Personal information
- Born: November 10, 2004 (age 21) Rizal, Philippines

Chess career
- Country: Philippines
- Title: Grandmaster (2024)
- FIDE rating: 2432 (July 2026)
- Peak rating: 2499 (October 2024)

= Daniel Quizon =

Filipino chess grandmaster (born 2004)

Daniel Quizon (born November 10, 2004) is a Filipino chess player and the current Philippine Chess Champion. He was awarded the title of Grandmaster (GM) by FIDE in 2024.

==Chess Career==
Quizon qualified to play in the Chess World Cup 2021, where he was defeated 1.5-0.5 by Evgeny Bareev in the first round.

He won the AQ Prime ASEAN Chess Championship in February 2023, earning him a GM norm. in June 2023, he earned his second norm after he went unbeaten at the ASEAN+ Age Group Chess Championships in Bangkok, Thailand.

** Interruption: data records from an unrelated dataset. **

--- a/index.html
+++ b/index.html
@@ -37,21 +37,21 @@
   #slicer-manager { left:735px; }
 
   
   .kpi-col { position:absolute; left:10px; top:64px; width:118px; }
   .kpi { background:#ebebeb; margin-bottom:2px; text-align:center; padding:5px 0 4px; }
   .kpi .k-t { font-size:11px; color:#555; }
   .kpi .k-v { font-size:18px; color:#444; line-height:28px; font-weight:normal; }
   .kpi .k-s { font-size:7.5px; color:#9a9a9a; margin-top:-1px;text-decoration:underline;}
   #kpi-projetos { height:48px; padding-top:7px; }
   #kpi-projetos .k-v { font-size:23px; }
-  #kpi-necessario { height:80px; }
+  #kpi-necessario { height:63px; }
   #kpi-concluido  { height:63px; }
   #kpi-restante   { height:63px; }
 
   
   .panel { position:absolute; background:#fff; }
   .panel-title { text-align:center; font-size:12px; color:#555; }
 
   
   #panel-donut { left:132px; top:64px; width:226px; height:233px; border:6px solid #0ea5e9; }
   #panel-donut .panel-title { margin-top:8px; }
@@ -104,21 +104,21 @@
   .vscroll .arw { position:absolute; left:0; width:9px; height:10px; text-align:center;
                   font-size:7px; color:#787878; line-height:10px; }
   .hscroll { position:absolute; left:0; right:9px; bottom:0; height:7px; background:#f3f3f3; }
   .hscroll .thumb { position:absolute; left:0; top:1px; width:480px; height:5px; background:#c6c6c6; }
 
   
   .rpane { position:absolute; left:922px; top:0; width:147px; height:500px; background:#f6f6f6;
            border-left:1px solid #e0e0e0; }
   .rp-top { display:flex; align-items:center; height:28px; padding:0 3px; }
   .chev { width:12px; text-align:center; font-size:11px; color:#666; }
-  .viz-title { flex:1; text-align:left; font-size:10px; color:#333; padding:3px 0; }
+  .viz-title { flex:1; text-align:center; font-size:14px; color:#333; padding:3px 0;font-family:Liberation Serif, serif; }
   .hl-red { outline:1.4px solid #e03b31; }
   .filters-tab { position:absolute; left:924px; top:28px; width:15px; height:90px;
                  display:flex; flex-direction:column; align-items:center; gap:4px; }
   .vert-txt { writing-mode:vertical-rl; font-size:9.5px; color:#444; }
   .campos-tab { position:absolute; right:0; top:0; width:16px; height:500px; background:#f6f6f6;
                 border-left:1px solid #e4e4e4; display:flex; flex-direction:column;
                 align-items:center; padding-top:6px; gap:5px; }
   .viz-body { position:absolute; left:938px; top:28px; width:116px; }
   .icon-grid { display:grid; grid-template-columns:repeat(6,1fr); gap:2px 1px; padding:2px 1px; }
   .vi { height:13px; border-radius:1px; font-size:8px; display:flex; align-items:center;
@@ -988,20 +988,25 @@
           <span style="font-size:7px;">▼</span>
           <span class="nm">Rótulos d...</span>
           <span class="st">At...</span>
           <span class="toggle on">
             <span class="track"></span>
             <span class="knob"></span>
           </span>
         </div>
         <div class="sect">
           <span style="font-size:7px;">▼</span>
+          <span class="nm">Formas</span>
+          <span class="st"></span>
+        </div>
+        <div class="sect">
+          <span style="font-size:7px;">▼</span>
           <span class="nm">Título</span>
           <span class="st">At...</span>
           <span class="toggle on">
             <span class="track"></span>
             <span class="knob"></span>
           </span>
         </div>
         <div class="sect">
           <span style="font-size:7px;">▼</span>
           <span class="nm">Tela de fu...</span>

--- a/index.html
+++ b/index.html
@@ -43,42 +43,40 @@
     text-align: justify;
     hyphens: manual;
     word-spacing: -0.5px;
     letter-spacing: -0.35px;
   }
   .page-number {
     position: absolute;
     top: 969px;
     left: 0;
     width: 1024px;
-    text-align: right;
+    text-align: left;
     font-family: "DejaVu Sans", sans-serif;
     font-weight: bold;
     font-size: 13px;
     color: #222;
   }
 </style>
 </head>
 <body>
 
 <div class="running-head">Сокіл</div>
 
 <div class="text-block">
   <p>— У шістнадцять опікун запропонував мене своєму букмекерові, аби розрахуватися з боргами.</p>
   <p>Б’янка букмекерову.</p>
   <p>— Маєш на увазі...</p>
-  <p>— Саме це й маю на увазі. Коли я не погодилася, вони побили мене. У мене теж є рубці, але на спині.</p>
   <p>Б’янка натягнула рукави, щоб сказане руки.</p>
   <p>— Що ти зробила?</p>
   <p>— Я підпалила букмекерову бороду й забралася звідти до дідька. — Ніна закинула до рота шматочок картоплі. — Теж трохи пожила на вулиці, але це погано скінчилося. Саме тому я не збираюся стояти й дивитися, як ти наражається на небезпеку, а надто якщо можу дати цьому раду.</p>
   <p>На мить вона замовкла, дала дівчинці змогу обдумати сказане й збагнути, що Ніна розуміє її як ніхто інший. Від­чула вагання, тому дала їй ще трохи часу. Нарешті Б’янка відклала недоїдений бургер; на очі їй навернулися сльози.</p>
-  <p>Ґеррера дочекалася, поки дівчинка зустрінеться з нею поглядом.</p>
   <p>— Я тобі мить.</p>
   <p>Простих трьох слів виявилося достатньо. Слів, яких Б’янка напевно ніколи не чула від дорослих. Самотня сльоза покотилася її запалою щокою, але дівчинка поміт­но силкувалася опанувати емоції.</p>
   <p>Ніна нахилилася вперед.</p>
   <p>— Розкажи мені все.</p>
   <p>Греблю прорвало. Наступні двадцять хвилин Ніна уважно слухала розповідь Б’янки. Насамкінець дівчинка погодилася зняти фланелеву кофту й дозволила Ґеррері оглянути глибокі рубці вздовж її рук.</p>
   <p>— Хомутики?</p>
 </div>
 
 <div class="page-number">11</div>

On March 31, 2024, Quizon defeated Nguyễn Anh Dũng and win the Hanoi Grandmaster Chess Tournament claiming his third and final GM norm in Vietnam. Quizon earned his final grandmaster norm on September 14, 2024, after defeating GM Igor Efimov in the 45th Chess Olympiad.

Quizon qualified for the Chess World Cup 2025 where he lost to Russian Grandmaster Aleksey Grebnev 1.5-0.5 in the first round.